SAMPSON ENYONGEKERE, UYO
A globally renowned and revered energy expert, Engr. (Dr.) Wisdom Patrick Enang is of the opinion that crude oil production in countries that are non-members of OPEC (Organization of the Petroleum Exporting Countries) is set to account for most of the global supply growth both in year 2025 and the years to come.
Dr. Enang gave the hint on Friday, February 21, in Uyo the Akwa Ibom State capital, while speaking with newsmen.
In his opening remarks, the astute scholar revealed that there will be a non-OPEC production growth at an impressive 1.8 million barrels daily for this year, and 1 million barrels daily next year, which may not go down well for OPEC members from a market share standpoint.
He further added that much of the 1.8 million barrels per day production expected from non-OPEC members in 2025 will be led by the United States, Canada, Guyana and Brazil.
“OPEC and its partners in OPEC+ led by Russia have been withholding a substantial portion of their combined oil production for over 3 years now, an amount close to 5.7% of global supply. This has helped keep international prices relatively high, motivating more drilling in non-OPEC countries.”
“With the aggressive crude production drive by the United States (a non-OPEC member) dubbed ‘Drill-Baby-Drill’, one wonders how much longer OPEC and its OPEC+ friends will keep curbing their own output and market share, to the benefit of their rivals outside the cartel.”
According to the Akwa Ibom born, British trained Chartered Engineer, OPEC and OPEC+ have shown impressive restraint with production over the past 3 years.
“In the past, OPEC would have already opened the taps to drown any competition. The subsisting restraint seems to have convinced forecasters that a reversal of that policy is quite unlikely, and rightly so.”

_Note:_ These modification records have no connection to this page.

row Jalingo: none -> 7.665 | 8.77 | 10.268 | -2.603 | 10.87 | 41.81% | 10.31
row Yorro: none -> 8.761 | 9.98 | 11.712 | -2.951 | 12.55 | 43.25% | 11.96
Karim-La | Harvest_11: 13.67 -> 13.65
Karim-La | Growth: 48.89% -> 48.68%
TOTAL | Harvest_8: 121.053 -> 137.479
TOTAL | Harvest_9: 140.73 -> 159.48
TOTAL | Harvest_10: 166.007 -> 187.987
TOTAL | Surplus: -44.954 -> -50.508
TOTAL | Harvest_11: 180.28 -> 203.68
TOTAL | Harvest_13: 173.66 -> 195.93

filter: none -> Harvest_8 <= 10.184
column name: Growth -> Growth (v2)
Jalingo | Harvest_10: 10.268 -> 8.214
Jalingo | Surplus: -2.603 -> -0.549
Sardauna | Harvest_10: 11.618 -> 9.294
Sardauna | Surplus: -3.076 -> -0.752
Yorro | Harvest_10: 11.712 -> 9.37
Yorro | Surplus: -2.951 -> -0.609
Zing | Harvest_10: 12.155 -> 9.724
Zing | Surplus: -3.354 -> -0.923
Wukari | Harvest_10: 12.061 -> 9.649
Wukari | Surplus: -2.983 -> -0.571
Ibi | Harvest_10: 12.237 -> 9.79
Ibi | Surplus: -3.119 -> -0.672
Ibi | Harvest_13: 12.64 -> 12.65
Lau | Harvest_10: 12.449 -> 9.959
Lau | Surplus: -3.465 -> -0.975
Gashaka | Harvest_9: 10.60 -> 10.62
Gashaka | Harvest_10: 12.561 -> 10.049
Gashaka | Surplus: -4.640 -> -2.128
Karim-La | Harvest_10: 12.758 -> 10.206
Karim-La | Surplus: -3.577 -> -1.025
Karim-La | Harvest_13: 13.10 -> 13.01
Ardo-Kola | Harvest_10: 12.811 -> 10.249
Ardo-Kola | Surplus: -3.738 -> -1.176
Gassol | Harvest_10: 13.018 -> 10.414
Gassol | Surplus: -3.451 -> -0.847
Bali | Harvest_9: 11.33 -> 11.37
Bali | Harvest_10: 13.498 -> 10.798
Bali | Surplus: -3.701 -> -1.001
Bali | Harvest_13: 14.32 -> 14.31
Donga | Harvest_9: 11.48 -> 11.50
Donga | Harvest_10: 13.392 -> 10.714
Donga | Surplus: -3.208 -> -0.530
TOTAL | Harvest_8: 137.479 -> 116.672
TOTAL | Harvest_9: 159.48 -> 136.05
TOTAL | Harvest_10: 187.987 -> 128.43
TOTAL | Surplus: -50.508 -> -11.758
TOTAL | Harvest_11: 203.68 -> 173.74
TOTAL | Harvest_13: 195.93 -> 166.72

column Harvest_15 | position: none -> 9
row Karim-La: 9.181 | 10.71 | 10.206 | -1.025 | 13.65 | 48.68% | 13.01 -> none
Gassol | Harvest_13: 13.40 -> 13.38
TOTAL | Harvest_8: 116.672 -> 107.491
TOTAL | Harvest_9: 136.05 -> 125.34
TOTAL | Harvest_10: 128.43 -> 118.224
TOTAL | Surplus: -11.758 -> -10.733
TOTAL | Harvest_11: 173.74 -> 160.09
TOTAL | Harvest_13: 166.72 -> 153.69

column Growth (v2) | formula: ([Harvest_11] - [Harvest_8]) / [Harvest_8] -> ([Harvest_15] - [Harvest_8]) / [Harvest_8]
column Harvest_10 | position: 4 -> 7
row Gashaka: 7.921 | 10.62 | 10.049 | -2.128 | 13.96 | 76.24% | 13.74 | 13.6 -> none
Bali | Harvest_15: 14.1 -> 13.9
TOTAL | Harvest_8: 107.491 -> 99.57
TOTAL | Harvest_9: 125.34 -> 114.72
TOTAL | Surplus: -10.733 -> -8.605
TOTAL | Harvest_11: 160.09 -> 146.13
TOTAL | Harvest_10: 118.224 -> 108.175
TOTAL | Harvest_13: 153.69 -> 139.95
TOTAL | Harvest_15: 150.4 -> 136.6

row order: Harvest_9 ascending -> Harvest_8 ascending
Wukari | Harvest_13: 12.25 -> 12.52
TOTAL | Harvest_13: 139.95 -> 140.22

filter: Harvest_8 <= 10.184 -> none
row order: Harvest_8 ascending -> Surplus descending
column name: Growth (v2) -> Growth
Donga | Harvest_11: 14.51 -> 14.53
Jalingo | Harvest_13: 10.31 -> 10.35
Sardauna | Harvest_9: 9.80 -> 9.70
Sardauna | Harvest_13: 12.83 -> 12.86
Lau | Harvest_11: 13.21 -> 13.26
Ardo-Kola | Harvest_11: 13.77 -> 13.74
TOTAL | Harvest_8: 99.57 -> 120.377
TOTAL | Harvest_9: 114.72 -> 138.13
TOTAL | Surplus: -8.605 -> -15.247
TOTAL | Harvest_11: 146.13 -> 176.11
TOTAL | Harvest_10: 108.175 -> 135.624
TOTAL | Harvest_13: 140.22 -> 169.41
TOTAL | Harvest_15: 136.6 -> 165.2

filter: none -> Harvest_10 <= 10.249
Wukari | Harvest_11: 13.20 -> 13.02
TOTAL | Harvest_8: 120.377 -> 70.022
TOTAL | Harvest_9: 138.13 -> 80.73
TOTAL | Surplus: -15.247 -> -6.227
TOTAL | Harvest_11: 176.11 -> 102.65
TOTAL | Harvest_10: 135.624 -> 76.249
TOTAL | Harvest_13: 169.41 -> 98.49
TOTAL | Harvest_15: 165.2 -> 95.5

“OPEC officials have consistently repeated that the group has no plans to change tack, regardless of whether it is the International Energy Agency (IEA) asking them to boost production or the U.S. President.”
“Contextually speaking, per the IEA, OPEC+ had a combined market share of 53% in 2016 when the broader producer group was formed. In 2024, that share had fallen to 46% because of cuts and growing competition. This fall in market share is further expected in 2025, occasioned by the reserved stance of the OPEC+ cartel, and increased production drive by non-OPEC members.”
On the reason behind OPEC’s reserved stance, the economic enthusiast maintained that crude stocks have continued to shrink globally, thus prompting the believe that sooner or later, the reality of declining global oil inventories will assert itself among traders, leading to a change in betting behavior, and ultimately resulting in minimal disruptions to crude pricing.
“According to the IEA, in January alone, global crude oil stocks took a plunge of 950,000 barrels daily amid stronger, seasonally driven demand.”
“Also, historically speaking, OPEC has in the past reacted to competition by flooding the market with crude. This worked for sometime until when Saudi Arabia and Russia had a disagreement on production policies, and the Saudis launched an oil price war which led to a 65% drop in oil prices, enabled significantly by reduced demand due to the COVID-19 pandemic in 2020.”
“Whether or not OPEC+ would risk a price war in future remains highly uncertain going by the fundamentals in view. Nonetheless, as expected, efforts within the cartel would revolve around ensuring that oil prices are high enough to fund the national budget of its members.”